The locustfile uses **weighted task selection** to approximate real customer traffic:

* **70% reads** (`health`, `tenant`, `runs`, `usage`, `webhooks`) — dashboard browsing.
* **25% writes** (`POST /observations`) — data feed ingestion.
* **5% trigger** (`POST /observations/run`) — pipeline runs.

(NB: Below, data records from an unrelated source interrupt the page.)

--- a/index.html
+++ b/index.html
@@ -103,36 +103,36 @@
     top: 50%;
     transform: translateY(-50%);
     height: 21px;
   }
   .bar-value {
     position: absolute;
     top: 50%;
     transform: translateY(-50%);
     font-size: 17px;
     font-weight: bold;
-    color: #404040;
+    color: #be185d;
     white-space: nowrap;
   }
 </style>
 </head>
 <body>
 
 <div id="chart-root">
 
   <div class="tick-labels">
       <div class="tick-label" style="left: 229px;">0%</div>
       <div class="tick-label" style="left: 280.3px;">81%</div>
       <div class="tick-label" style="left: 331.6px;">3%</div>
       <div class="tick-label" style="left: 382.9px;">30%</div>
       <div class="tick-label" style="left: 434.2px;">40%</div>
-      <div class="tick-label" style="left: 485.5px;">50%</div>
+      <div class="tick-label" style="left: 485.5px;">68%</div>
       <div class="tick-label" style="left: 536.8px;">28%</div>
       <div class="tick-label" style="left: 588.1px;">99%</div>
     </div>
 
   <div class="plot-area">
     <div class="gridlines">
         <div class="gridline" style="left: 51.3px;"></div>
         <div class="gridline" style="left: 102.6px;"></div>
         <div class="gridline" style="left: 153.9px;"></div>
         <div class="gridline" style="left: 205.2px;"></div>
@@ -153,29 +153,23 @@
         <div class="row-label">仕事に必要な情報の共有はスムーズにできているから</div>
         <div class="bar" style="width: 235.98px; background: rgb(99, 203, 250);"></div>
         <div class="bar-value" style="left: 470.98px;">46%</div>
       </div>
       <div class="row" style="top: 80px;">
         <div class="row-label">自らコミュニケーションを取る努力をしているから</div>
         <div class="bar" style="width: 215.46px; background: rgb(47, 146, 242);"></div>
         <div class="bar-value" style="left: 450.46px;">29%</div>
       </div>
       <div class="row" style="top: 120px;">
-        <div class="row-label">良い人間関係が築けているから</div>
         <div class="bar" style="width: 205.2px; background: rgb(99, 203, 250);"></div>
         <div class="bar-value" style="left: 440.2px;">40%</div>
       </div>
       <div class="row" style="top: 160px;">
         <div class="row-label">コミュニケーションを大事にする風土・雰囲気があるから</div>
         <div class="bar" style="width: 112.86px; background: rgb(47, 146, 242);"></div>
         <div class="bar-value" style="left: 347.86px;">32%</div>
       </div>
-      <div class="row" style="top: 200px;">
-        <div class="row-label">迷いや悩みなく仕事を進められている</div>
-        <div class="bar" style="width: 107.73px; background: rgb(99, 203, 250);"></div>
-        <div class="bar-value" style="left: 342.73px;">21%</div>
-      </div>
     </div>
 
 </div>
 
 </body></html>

Adjust per-customer by editing the `@task(N)` weights in `locustfile.py`.

## Interpreting results

Look for in the headless CSV / Web UI:

1. **Failures column should be < 1%** of total requests. Anything higher means the platform is shedding load — investigate before tightening SLAs.
2. **p95 columns** must stay under the targets above. If reads exceed 500ms, the dashboard will feel sluggish.
3. **RPS** should hit the throughput floor sustainably (not just peak). A drop-off after warm-up means GC pressure or DB contention.
4. **Spike test** (`--users 200 --spawn-rate 50 --run-time 30s`) — RPS should plateau, not crash. p95 may briefly spike during ramp.

## What this DOESN'T cover (yet)

* **Multi-tenant interleaving** — the locustfile hammers ONE tenant. Real fairness testing needs N parallel users per tenant. V1.2 candidate.
* **Long-tail latency** (p99.9) — single-machine locust can't reliably measure beyond p99. Use distributed mode (`--master` + `--worker`) for production-scale runs.
* **Sustained 24h runs** — designed for short bursts. Soak testing is a separate exercise; rotate the API process if memory grows.

## Day-2 ops

When p95 starts creeping past target on a healthy deploy, the usual suspects (in order of likelihood):

1. **DB index drift** — `EXPLAIN QUERY PLAN` against the slowest endpoint. SQLite + Postgres tend to miss indexes on aggregated reports.
2. **`/metrics` scrape interval too aggressive** — Prometheus default 15s is fine; 1s slows everyone.
3. **Webhook deliveries blocking** — Stage 76 audit log + Stage 77 auto-disable should keep this bounded, but verify via `infra webhook deliveries list`.
4. **Audit log too big** — Stage 91 retention purge keeps it bounded; set `ORGSTATE_RETENTION_AUDIT_LOGS_DAYS=90` and run nightly.

See `RUNBOOK.md` § 7 for the full incident triage decision tree.